Stitches in time: The history of the world through the eye of a needle - pepys
https://www.spectator.co.uk/2018/10/stitches-in-time-the-history-of-the-world-through-the-eye-of-a-needle/
======
creep
>I recently read a book in which the author, describing rural life in the
early 19th century, casually mentioned clothing as being ‘all made in the
home’. I laughed. Anyone who has ever tried to sew anything (let alone make an
entire family’s wardrobe by hand) would not be so cavalier about the amount of
labour involved.

Hmmm, true. Thinking about it, I now realize that whenever I have thought
about time-frames pre-industrial revolution, I always just assumed clothing
was quick to make.

I have an aunt who knits. My mother, who also knits, regards her sister as the
best knitter she knows. I've seen her pieces and, while they are something I
could never make, they don't have the "flawless" quality of sweaters and such
you can buy at the store, and they take sometimes months for her to finish
(depending on what else she's doing in her free time). I've therefore always
assumed my aunt was kind of medium-tier at knitting. Kind of a silly thing to
contemplate.
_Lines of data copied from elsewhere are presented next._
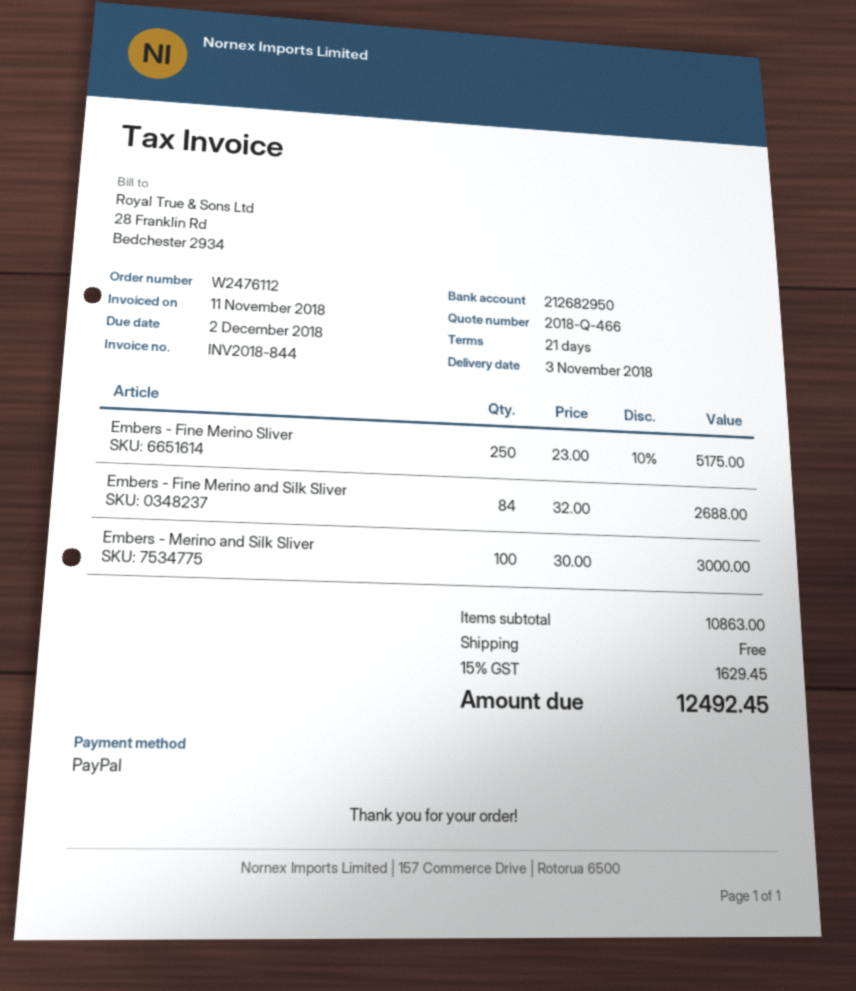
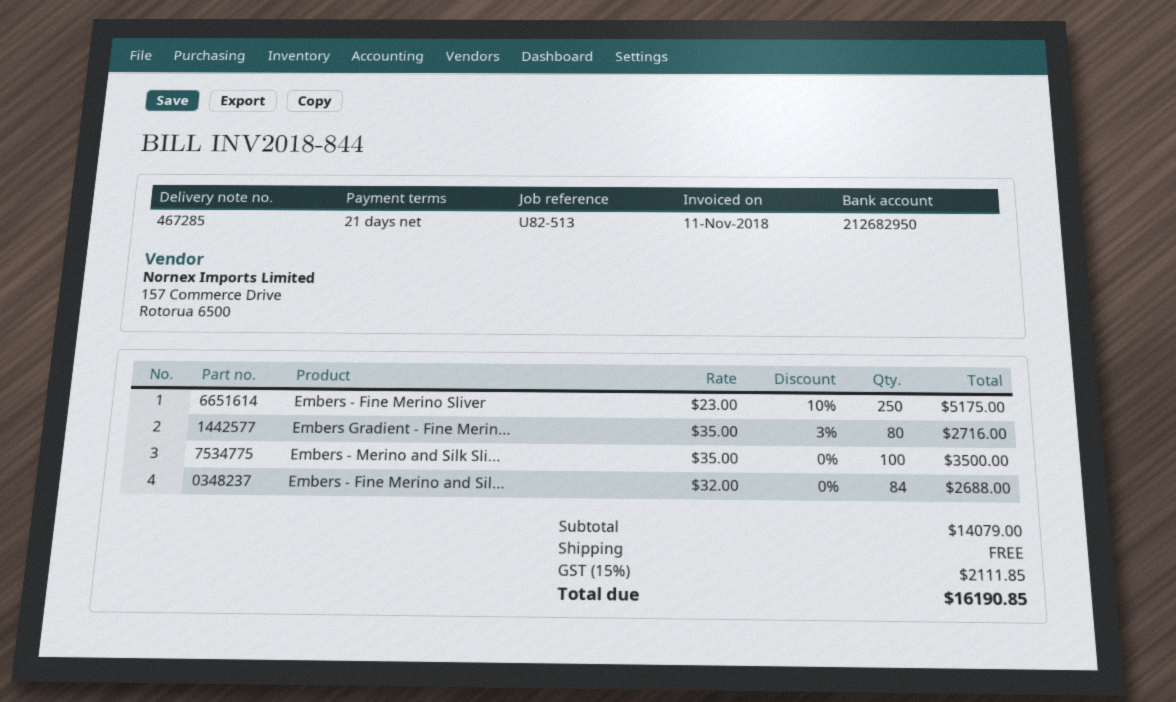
Embers - Merino and Silk Sliver: 100 x 30.00 = 3000.00 -> 100 x 35.00 = 3500.00
Embers Gradient - Fine Merin...: none -> 80 x 35.00 - 3% = 2716.00
subtotal: 10863.00 -> 14079.00
tax: 15% = 1629.45 -> 15% = 2111.85
total: 12492.45 -> 16190.85

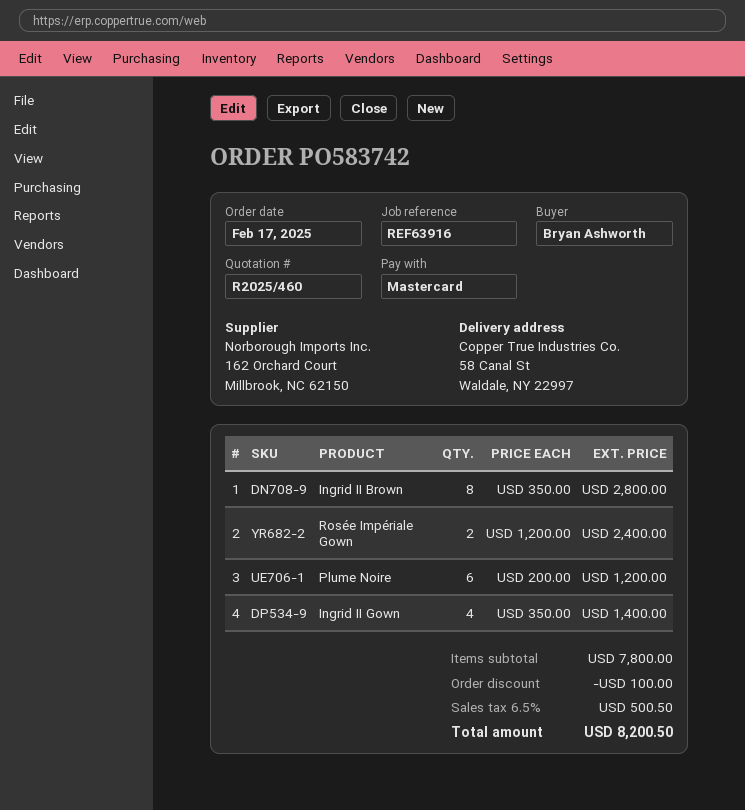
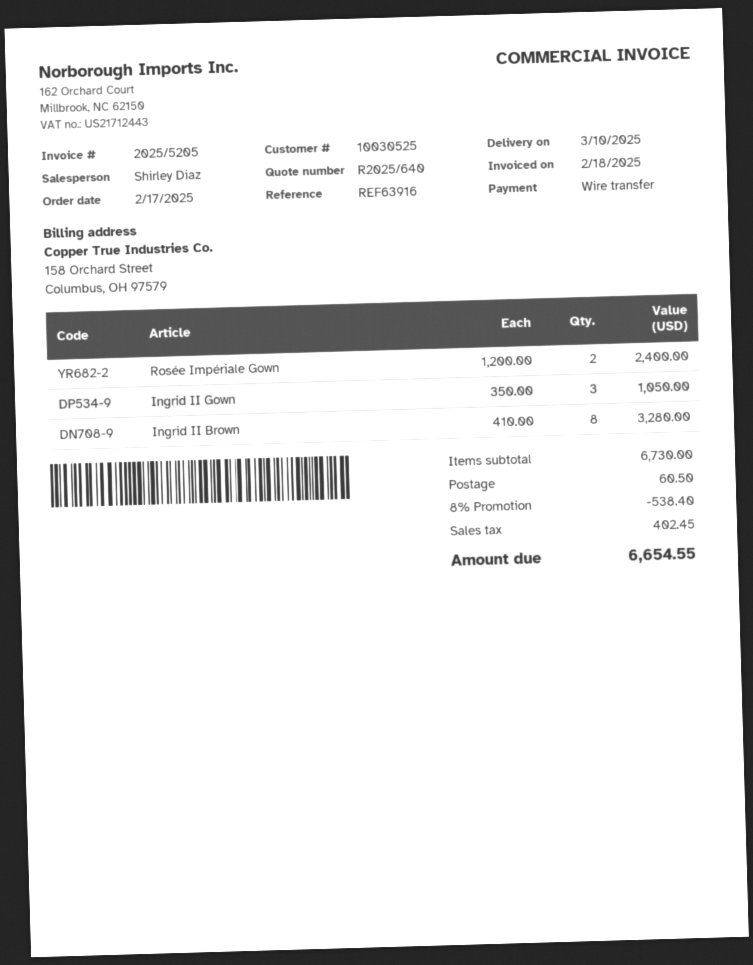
quote number: R2025/460 -> R2025/640
payment method: Mastercard -> bank transfer
Ingrid II Brown: 8 x 350.00 = 2800.00 -> 8 x 410.00 = 3280.00
Plume Noire: 6 x 200.00 = 1200.00 -> none
Ingrid II Gown: 4 x 350.00 = 1400.00 -> 3 x 350.00 = 1050.00
subtotal: 7800.00 -> 6730.00
discount: 100.00 -> 538.40
shipping: none -> 60.50
tax: 500.50 -> 402.45
total: 8200.50 -> 6654.55

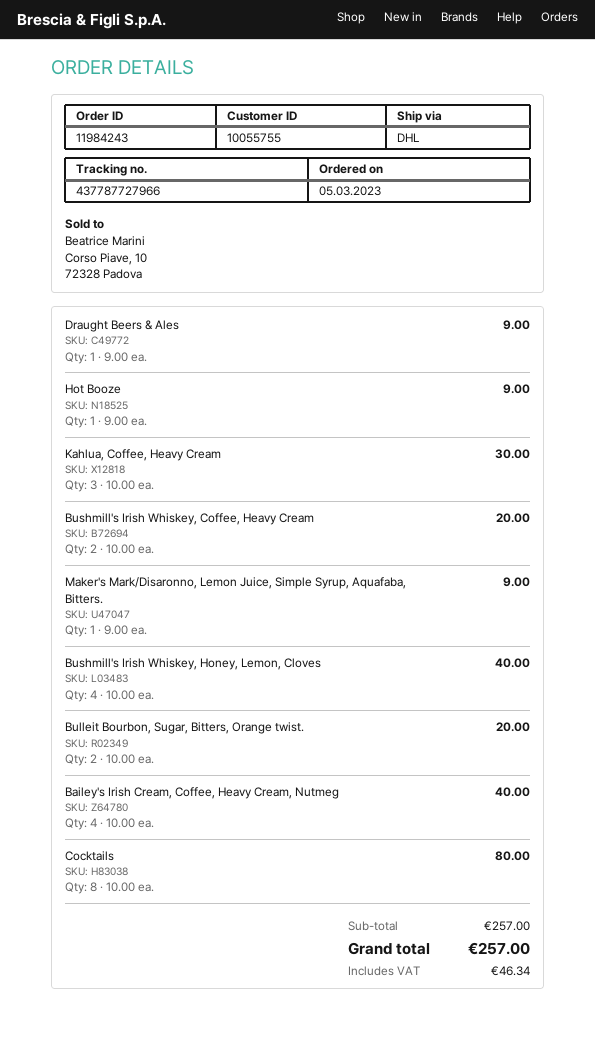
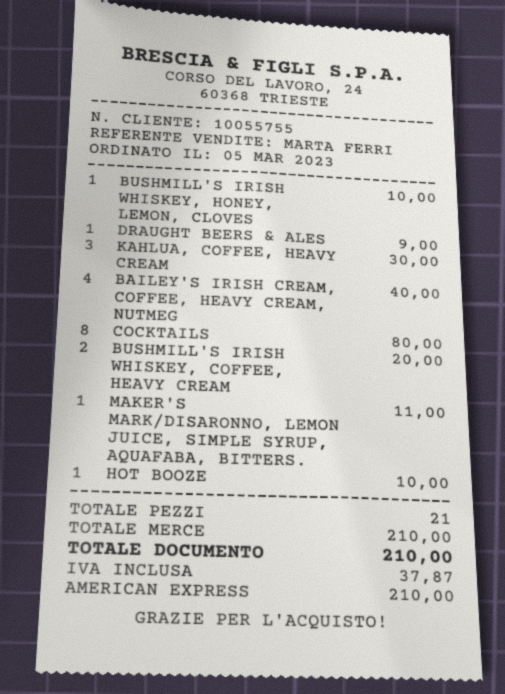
Hot Booze: 1 for 9.00 -> 1 for 10.00
Maker's Mark/Disaronno, Lemon Juice, Simple Syrup, Aquafaba, Bitters.: 1 for 9.00 -> 1 for 11.00
Bushmill's Irish Whiskey, Honey, Lemon, Cloves: 4 for 40.00 -> 1 for 10.00
Bulleit Bourbon, Sugar, Bitters, Orange twist.: 2 for 20.00 -> none
subtotal: 257.00 -> 210.00
tax: 46.34 -> 37.87
total: 257.00 -> 210.00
But anyways, I never thought that it was a very long process, or
should be, and that the results of hand-knitting should mimic exactly the
factory-quality you see at the store.

I always just thought women who knit in the "old times" could churn out a
sweater or a pair of socks in a couple days, kind of along the same lines as
the thought that "everything was better _back then_ ". Similarly, when I tried
to knit a scarf for my mom for Christmas one year, I gave myself a month
(figuring I could work on it for an hour now and then) and I nearly did not
make the deadline AND the scarf was uneven AND it wasn't long enough.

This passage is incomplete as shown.